Der Technologiekonzern ABB baut das höchste Windkraftwerk der Welt auf dem Gütsch ob Andermatt wieder ab. Das Werk lief nie zur Zufriedenheit des Betreibers EWU. Ein anderes Unternehmen soll eine neue Anlage bauen. Über die Modalitäten des Rückbaus wurde Stillschweigen vereinbart. Dies bestätigten ABB-Sprecherin Melanie Nyfeler und Markus Russi, Betriebsleiter des Elektrizitätswerks Urseren (EWU). ABB ziehe sich damit auch vom Plan zurück, schlüsselfertige Windkraftwerke hinzustellen, sagte Nyfeler. Komponenten wie etwa Stromrichter für Windanlagen stelle das Unternehmen aber weiterhin her.
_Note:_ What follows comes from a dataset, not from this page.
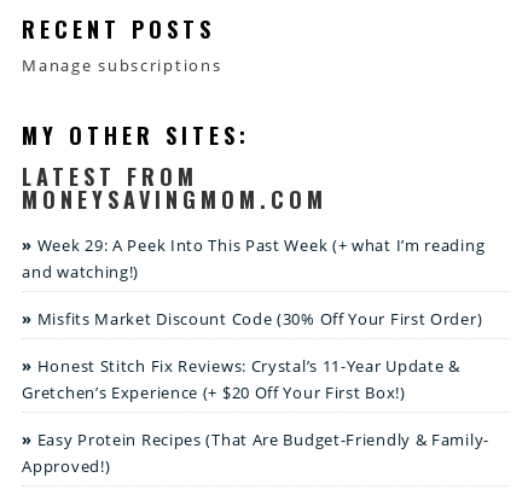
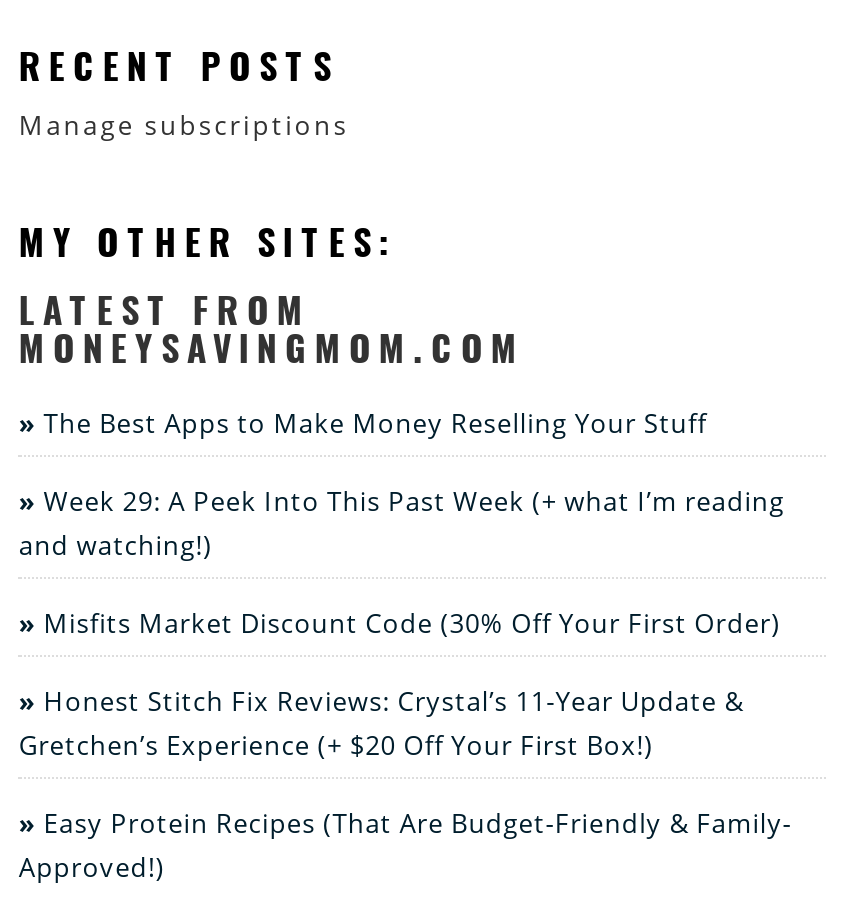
none -> [44,405,707,441] The Best Apps to Make Money Reselling Your Stuff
ABB hatte die Windturbinenanlage der 800-Kilowatt-Klasse auf dem Gütsch (2300 Meter über Meer) im Sommer 2002 als Generalunternehmerin erstellt. Sie hätte eigentlich 1,2 bis 1,5 Millionen Kilowattstunden Strom liefern sollen. Die Turbine wurde von einem niederländischen Unternehmen geliefert, das im Herbst in Konkurs ging, erklärte EWU-Betriebsleiter Russi. So sei die Ersatzteillieferung nicht mehr sichergestellt. Die Anlage auf dem Gütsch besteht aus einem zweiteiligen, 40 Meter hohen Mast und einem dreiteiligen Rotor mit Flügeln von je 25 Meter Länge. An diesen Propellerblättern traten Risse auf, die im Dezember 2003 repariert wurden - ohne grossen Erfolg. Aus Sicherheitsgründen stellte das EWU die Anlage im Januar 2004 nach neuen Rissen ab.
Neue Anlage noch in diesem Jahr
Das Werk verhandelt nun mit einem Unternehmen, das eine neue 800-Kilowatt-Anlage auf dem Gütsch erstellen soll. Laut Russi stehen bereits 4000 Anlagen dieses Unternehmens weltweit. Die neue Anlage wird speziell auf turbulente Winde ausgerichtet sein. Sie wird auch mit einer Heizung versehen sein. Die Kosten sollen sich in dem von der KWU-Besitzerin, der Korporation Urseren, vorgegebenen Kreditrahmen von 2,1 Mio. Franken halten.